I'm a little surprised nobody else has voiced objection to some of this. I think the overall purpose of the letter is good, but the specifics are outlandish...even for the 19th century.

-----Added 2/19/2009 at 05:54:54 EST-----



Blueridge Believer said:


> One must be extremely careful of how much and what of this world he allows into his life.



Absolutely. That point is well taken. But condemning everything as wicked is not the way to do that. In fact, I think that is a lazy response to the world in which we live. Rather than teaching our children to flee from anything secular, we should be teaching them how to evaluate the things of this world through the lense of Scripture.


----------



## he beholds (Feb 19, 2009)

I was an English major in college. I taught English. My husband still teaches English. Our shelves are full of books, both religious and secular. My children's shelves are full of books, both religious and secular. We have no mind to change that, and in fact, hope to raise book lovers. 

I went to a Reformed college, Geneva College (the college of the RPCNA). One of the things that I learned there, for which I am most thankful, is _how_ to enjoy created things--not _what_ to enjoy. In my own teaching, I did not have enough time before my firstborn came along to establish this teaching skill, but that was my goal, and with my own children, that is still my goal. I wholeheartedly believe that all wisdom comes from God, as does all truth. However, I do not believe that Christians have a copyright on all things good or true. Therefore, I think truth and wisdom are to be found where they exist. 
In our humanities classes, we learned a way to examine the works of man in a way that shows the worldview being presented in such a work. We learned to ask tough questions of the artist: Who made you/Where are you from? Why are you here? Where are you going? 

My desire is for my children to enjoy literature and art and music, but not passively. I hope they will learn how to engage the piece and test it against the scriptures.
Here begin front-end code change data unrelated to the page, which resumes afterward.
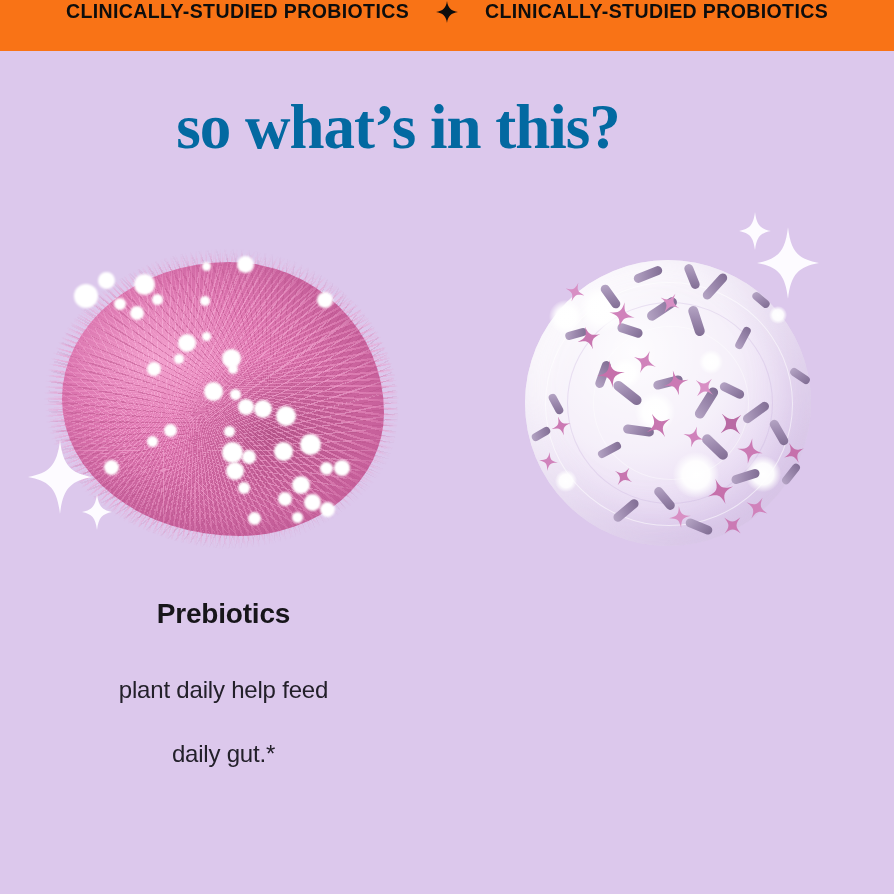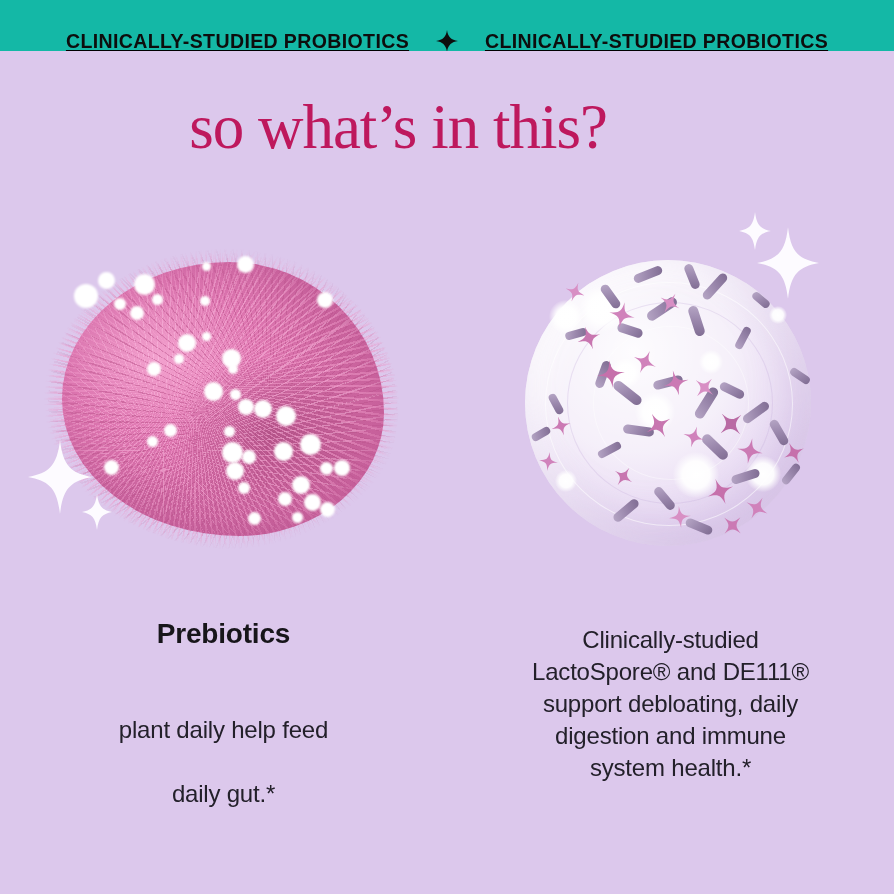"CLINICALLY-STUDIED PROBIOTICS" #marquee-banner { align-items: flex-end -> flex-start; background: #14b8a6 -> #f97316; text-decoration: underline -> none }
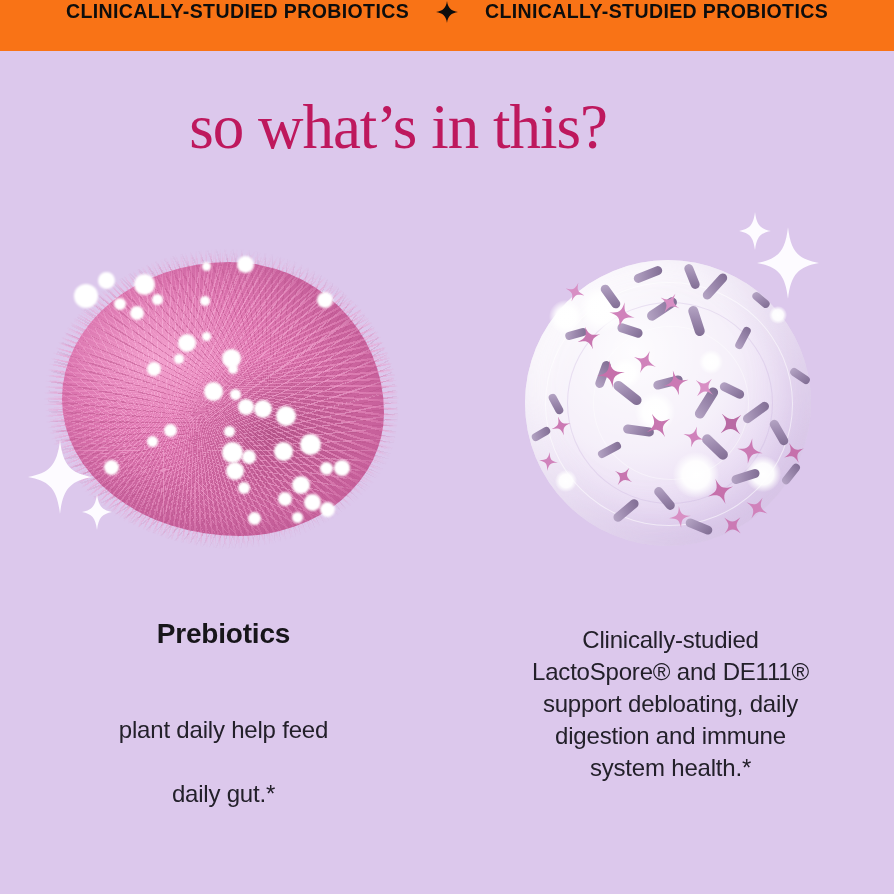"so what’s in this?" #page-title { color: #be185d -> #0369a1; font-weight: normal -> bold }
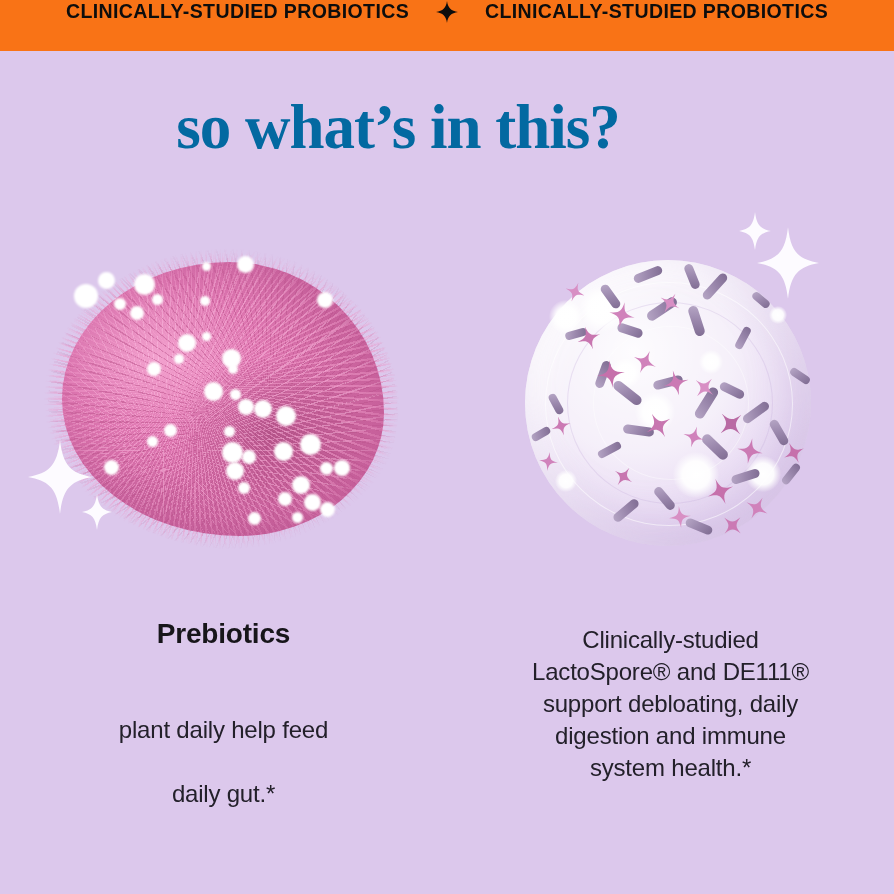"Prebiotics" .column { gap: 20px -> none }
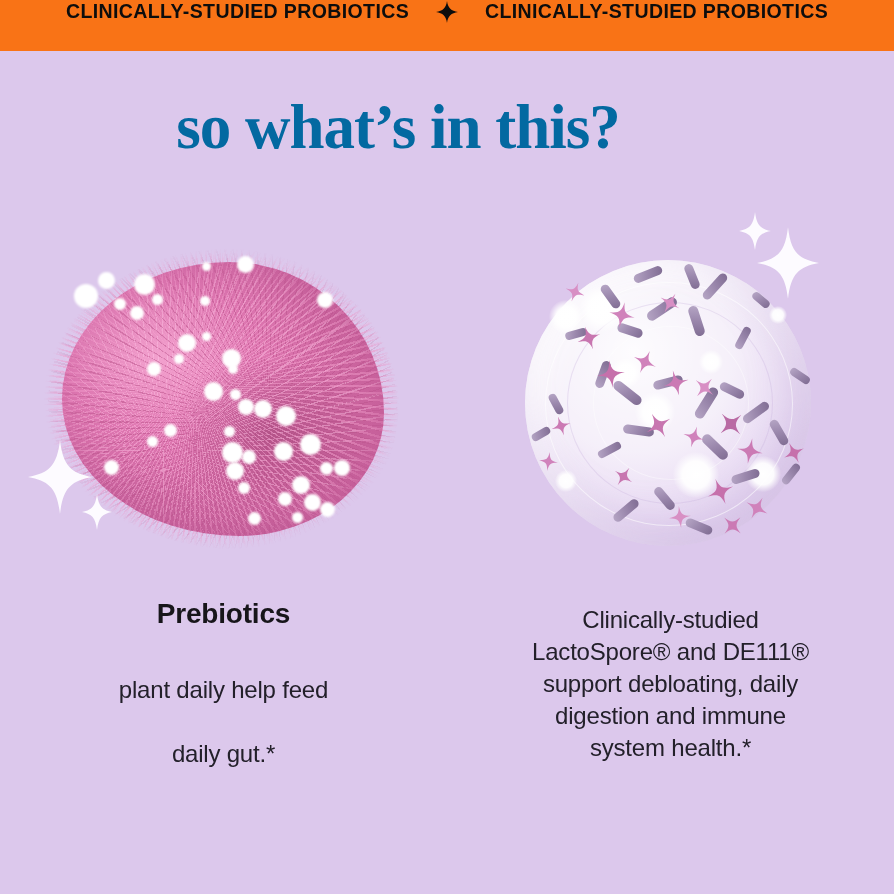"Clinically-studied" div.caption-body { html: <div> <span>Clinically-studied</span><br> <span>LactoSpore® and DE111®</span><br> <span>support debloating, daily</span><br> <span>digestion and immune</span><br> <span>system health.*</span> </div> -> none }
I think that reading, even novels, does make one smarter, wiser, and more able to glorify God. 

Simply put, I enjoy the beauty that has been permitted to exist for man's pleasure .


----------



## Augusta (Feb 19, 2009)

We can enjoy the good things, but with this scriptural guideline: 

Philippians 4:8
Finally, brethren, whatsoever things are true, whatsoever things are honest, whatsoever things are just, whatsoever things are pure, whatsoever things are lovely, whatsoever things are of good report; if there be any virtue, and if there be any praise, think on these things.


----------



## Tripel (Feb 19, 2009)

Augusta said:


> We can enjoy the good things, but with this scriptural guideline:
> 
> Philippians 4:8
> Finally, brethren, whatsoever things are true, whatsoever things are honest, whatsoever things are just, whatsoever things are pure, whatsoever things are lovely, whatsoever things are of good report; if there be any virtue, and if there be any praise, think on these things.



That is true, but I think that passage is often misused. Many people (I'm not assuming this about you) think that Php 4:8 is making a distinction between what is sacred and what is secular. There is truth and justice to be found in that which is specifically Christian as well as that which is of the world. I mentioned this in another thread, but there is virtue in going to the concert hall to hear Mozart performed--music written by a worldly man, but which still reflects the order and truth of God. The same can be said about all of the arts--they don't have to be "sacred" in order to be good.


----------